Jack didn't say anything.
"I could get a warrant for Miss Lascelles's arrest and take her down to the station. How would she stand up to the psychological thumbscrews, do you think? You might not have realized it but she's different from the other girls Hughes has used. She doesn't have parents she can rely on to protect her."
"Sarah and I will do it," Jack said curtly. "We're in loco parentis at the moment."
"But you've no legal standing. We could insist that her mother was present during questioning and if it's of any interest to you the only thing Mrs. Lascelles was concerned about last night was whether her daughter's expulsion had anything to do with Mrs. Gillespie's murder. She'd break Ruth for us if she thought it would help her get her hands on the old lady's money."
Jack gave a faint laugh. "You're all piss and wind, Cooper. You're too damn nice to do anything like that, and we both know it. Take it from me, you'd have it on your conscience for life if you added to the damage that's already been done to that poor kid."
"It's bad then."
"I'd say that was a fair assumption, yes."
"You must tell me, Jack. We won't get anywhere with Hughes if you don't tell me."
"I can't. I've given my word to Ruth."
"Break it."
Jack shook his head. "No. In my book a word, once given, cannot be taken back." He thought for a moment. "There's one thing I could do, though. You deliver him to me and I'll deliver him to you. How does that grab you as an idea?"
Cooper sounded genuinely regretful. "It's known as aiding and abetting. I'd be kissing goodbye to my pension."
Jack gave a low laugh. "Think about it," he said, reaching for the handle and thrusting open the door. "It's my best offer." The smoke from Cooper's cigarette eddied after him as he got out. "All I need is an address, Tommy. When you're ready, phone it through." He slammed the door and loped off into the darkness.
Violet Orloff tiptoed into her husband's bedroom and frowned anxiously at him. He was swathed in yards of paisley dressing-gown and reclined like a fat old Buddha against his pillows, a mug of cocoa in one hand, a cheese sandwich in the other, the Daily Telegraph crossword on his knees. "She's crying again."
Duncan peered at her over his bifocals. "It's not our business, dear," he said firmly.
"But I can hear her. She's sobbing her heart out."
"It's not our business."
"Except I keep thinking, suppose we'd done something when we heard Mathilda crying, would she be dead now? I feel very badly about that, Duncan."
He sighed. "I refuse to feel guilty because Mathilda's cruelties to her family, imagined or real, provoked one of them into killing her. There was nothing we could have done to prevent it then, and as you keep reminding me, there is nothing we can do now to bring her back. We have alerted the police to possible motive. I think we should leave it there."

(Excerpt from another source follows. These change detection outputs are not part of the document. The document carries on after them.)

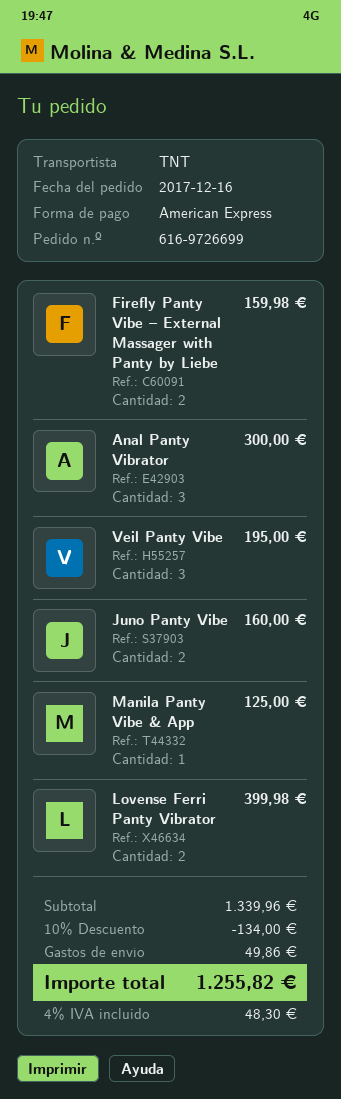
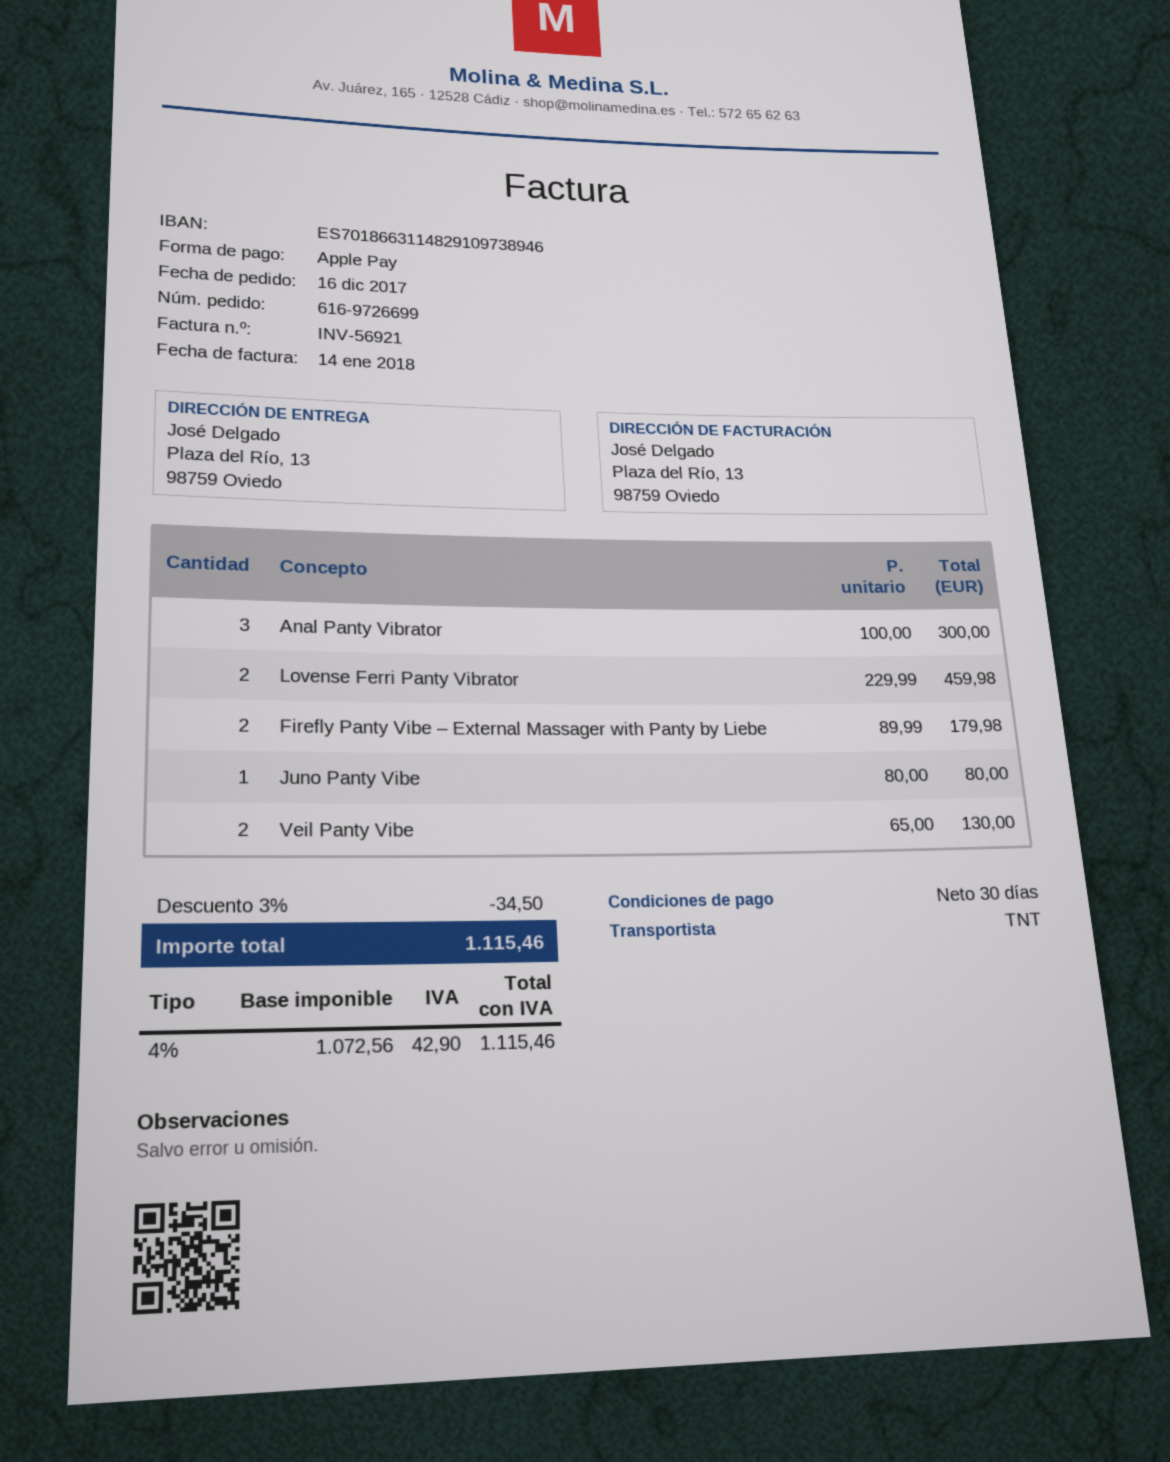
payment method: American Express -> Apple Pay
Firefly Panty Vibe – External Massager with Panty by Liebe: 2 for 159.98 -> 2 for 179.98
Veil Panty Vibe: 3 for 195.00 -> 2 for 130.00
Juno Panty Vibe: 2 for 160.00 -> 1 for 80.00
Manila Panty Vibe & App: 1 for 125.00 -> none
Lovense Ferri Panty Vibrator: 2 for 399.98 -> 2 for 459.98
discount: 10% = 134.00 -> 3% = 34.50
shipping: 49.86 -> none
tax: 4% = 48.30 -> 4% = 42.90
total: 1255.82 -> 1115.46

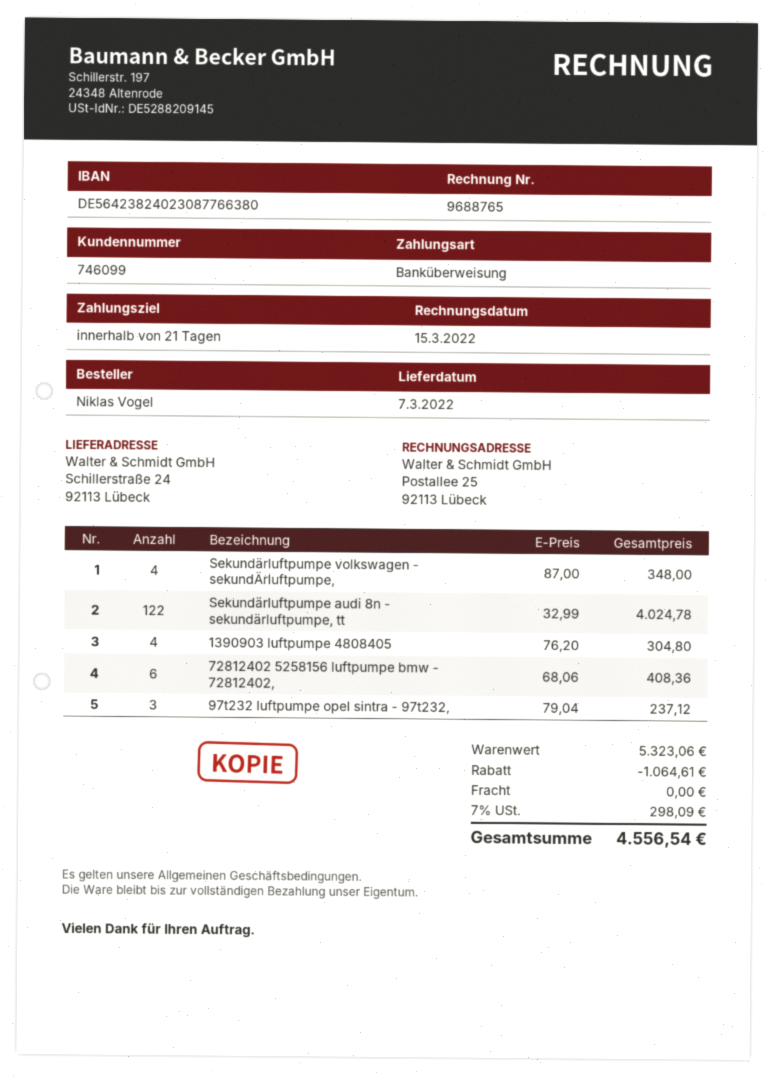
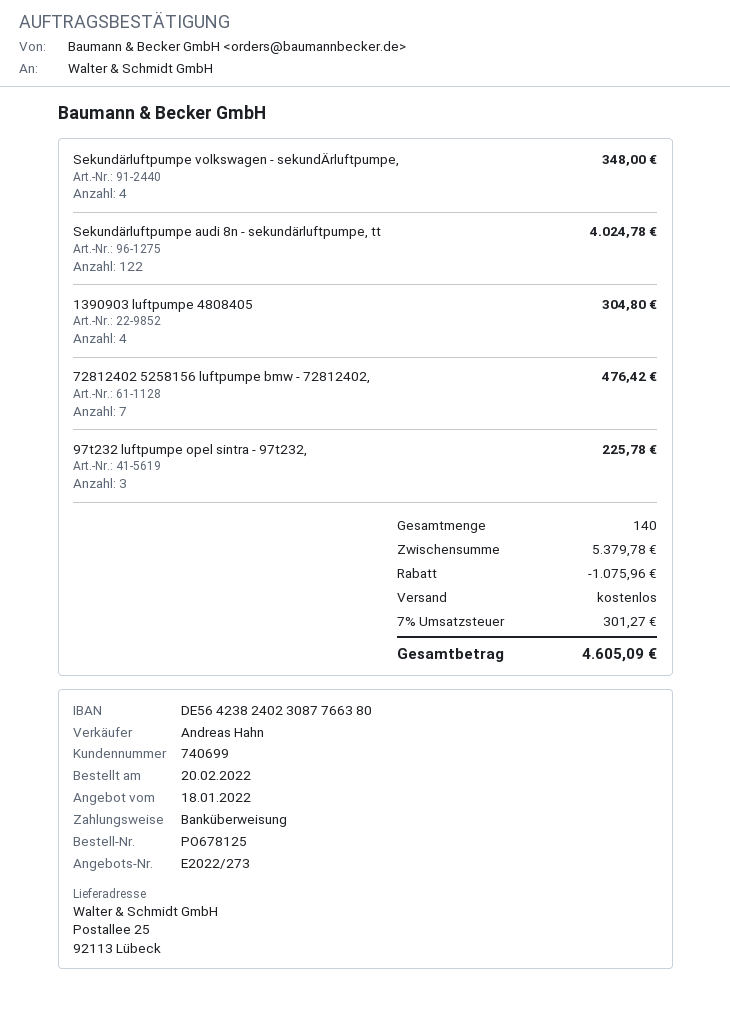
customer number: 746099 -> 740699
ship to: Schillerstraße 24, 92113 Lübeck -> Postallee 25, 92113 Lübeck
72812402 5258156 luftpumpe bmw - 72812402,: 6 for 408.36 -> 7 for 476.42
97t232 luftpumpe opel sintra - 97t232,: 3 for 237.12 -> 3 for 225.78
subtotal: 5323.06 -> 5379.78
discount: 1064.61 -> 1075.96
tax: 7% = 298.09 -> 7% = 301.27
total: 4556.54 -> 4605.09

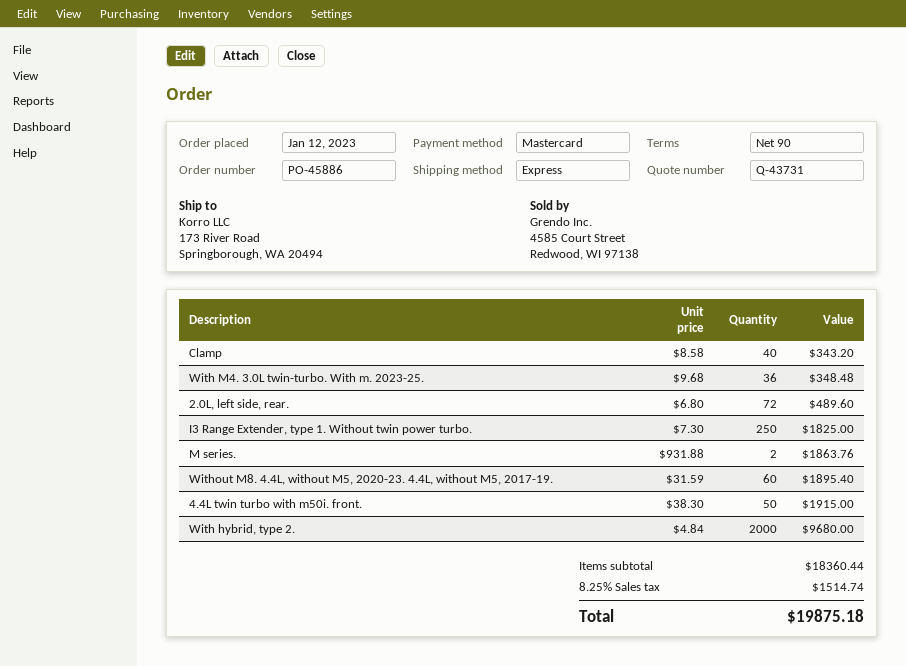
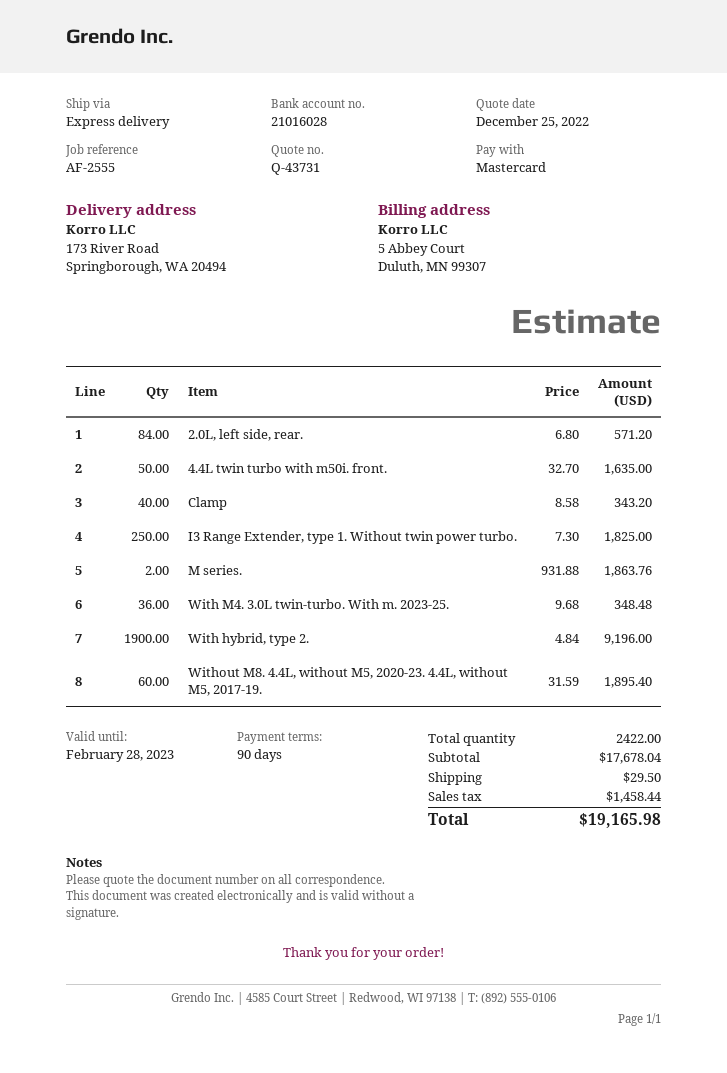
2.0L, left side, rear.: 72 x 6.80 = 489.60 -> 84 x 6.80 = 571.20
4.4L twin turbo with m50i. front.: 50 x 38.30 = 1915.00 -> 50 x 32.70 = 1635.00
With hybrid, type 2.: 2000 x 4.84 = 9680.00 -> 1900 x 4.84 = 9196.00
subtotal: 18360.44 -> 17678.04
shipping: none -> 29.50
tax: 1514.74 -> 1458.44
total: 19875.18 -> 19165.98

"But, Duncan," Violet wailed, "if we know it was Joanna or Ruth, then we must tell the police."
He frowned. "Don't be silly, Violet. We don't know who did it, nor, frankly, are we interested. Logic says it had to be someone with a key or someone she trusted enough to let into the house, and the police don't need me to tell them that." The frown deepened. "Why do you keep pushing me into meddling, anyway? It's almost as if you want Joanna and Ruth to be arrested."
"Not both of them. They didn't do it together, did they?" She grimaced horribly, screwing her face into an absurd caricature. "But Joanna is crying again, and I think we should do something. Mathilda always said the house was full of ghosts. Perhaps she's come back."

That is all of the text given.